Problem details: Where the listing below has a line with "[616,460,707,478] [148,487,221,505] 这里可以简单理解为", write out exactly that line and every line after it, stopping after the line with "(473, 495) none".

--- Record set Enclosed Below ---

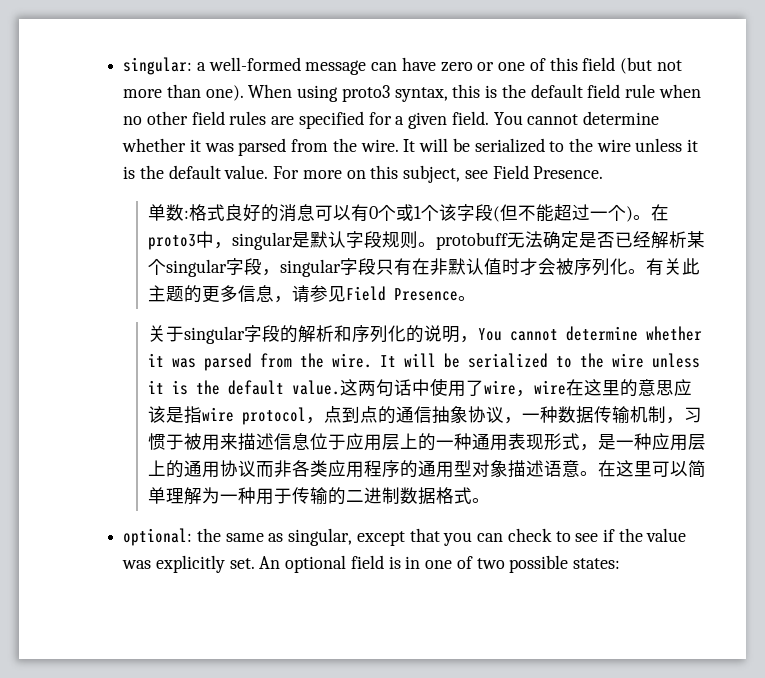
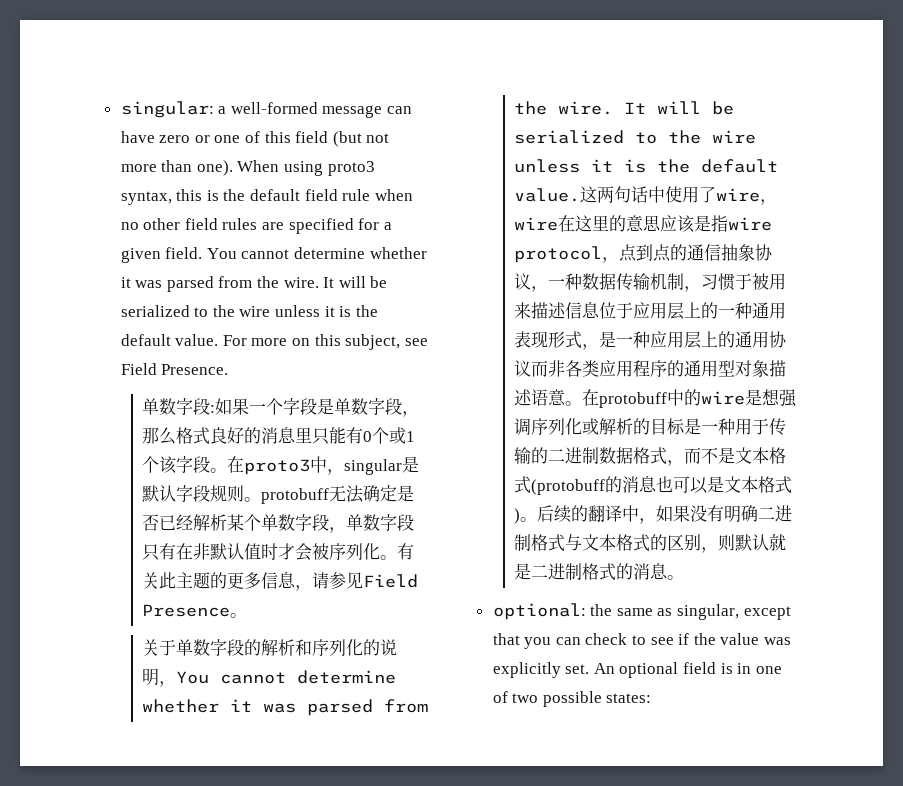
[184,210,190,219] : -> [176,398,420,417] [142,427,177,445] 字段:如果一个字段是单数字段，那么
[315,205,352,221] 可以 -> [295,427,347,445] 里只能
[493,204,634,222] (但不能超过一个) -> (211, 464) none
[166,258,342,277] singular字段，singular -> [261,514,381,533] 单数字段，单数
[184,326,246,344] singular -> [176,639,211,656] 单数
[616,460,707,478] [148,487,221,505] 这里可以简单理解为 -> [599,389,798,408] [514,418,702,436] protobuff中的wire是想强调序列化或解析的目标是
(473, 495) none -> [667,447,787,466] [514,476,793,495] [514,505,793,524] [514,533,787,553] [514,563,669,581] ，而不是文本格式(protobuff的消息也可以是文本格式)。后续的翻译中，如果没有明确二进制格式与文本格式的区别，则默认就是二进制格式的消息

--- End of Enclosed Record set ---
--- Record set Enclosed Below ---

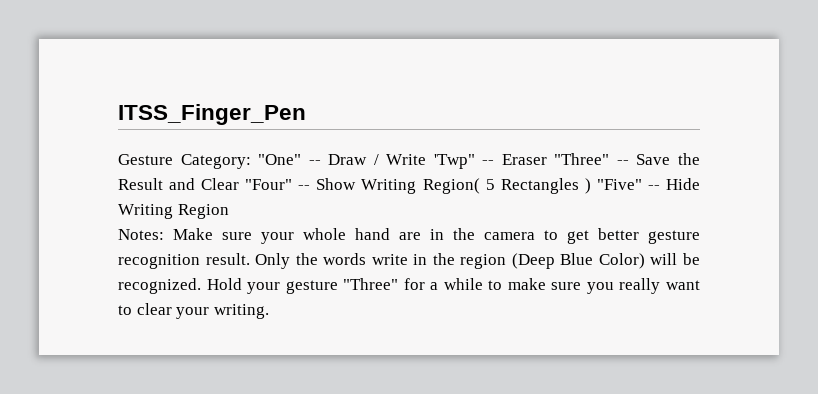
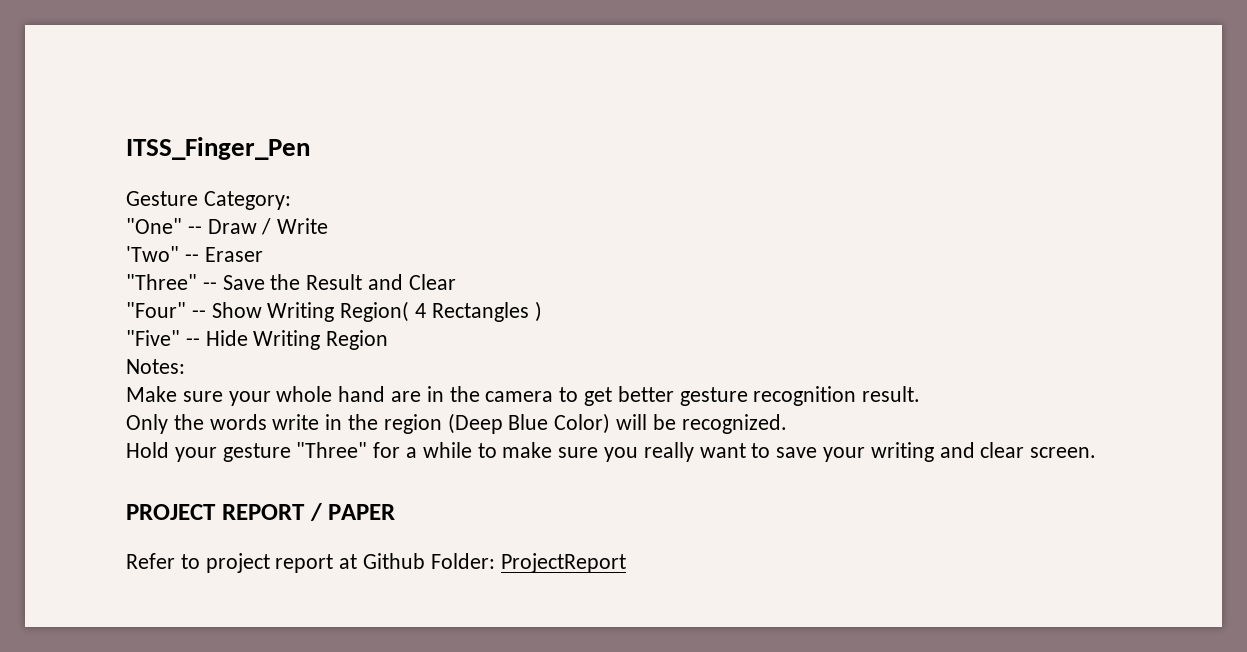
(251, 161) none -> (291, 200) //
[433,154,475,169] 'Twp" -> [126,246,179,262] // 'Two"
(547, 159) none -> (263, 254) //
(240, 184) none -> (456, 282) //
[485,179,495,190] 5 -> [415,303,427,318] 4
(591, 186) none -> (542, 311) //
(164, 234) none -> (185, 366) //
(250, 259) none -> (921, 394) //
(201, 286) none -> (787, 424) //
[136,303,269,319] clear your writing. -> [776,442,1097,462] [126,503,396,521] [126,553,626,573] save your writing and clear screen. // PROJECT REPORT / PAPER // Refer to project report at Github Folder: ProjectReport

--- End of Enclosed Record set ---

Answer to this problem:
[616,460,707,478] [148,487,221,505] 这里可以简单理解为 -> [599,389,798,408] [514,418,702,436] protobuff中的wire是想强调序列化或解析的目标是
(473, 495) none -> [667,447,787,466] [514,476,793,495] [514,505,793,524] [514,533,787,553] [514,563,669,581] ，而不是文本格式(protobuff的消息也可以是文本格式)。后续的翻译中，如果没有明确二进制格式与文本格式的区别，则默认就是二进制格式的消息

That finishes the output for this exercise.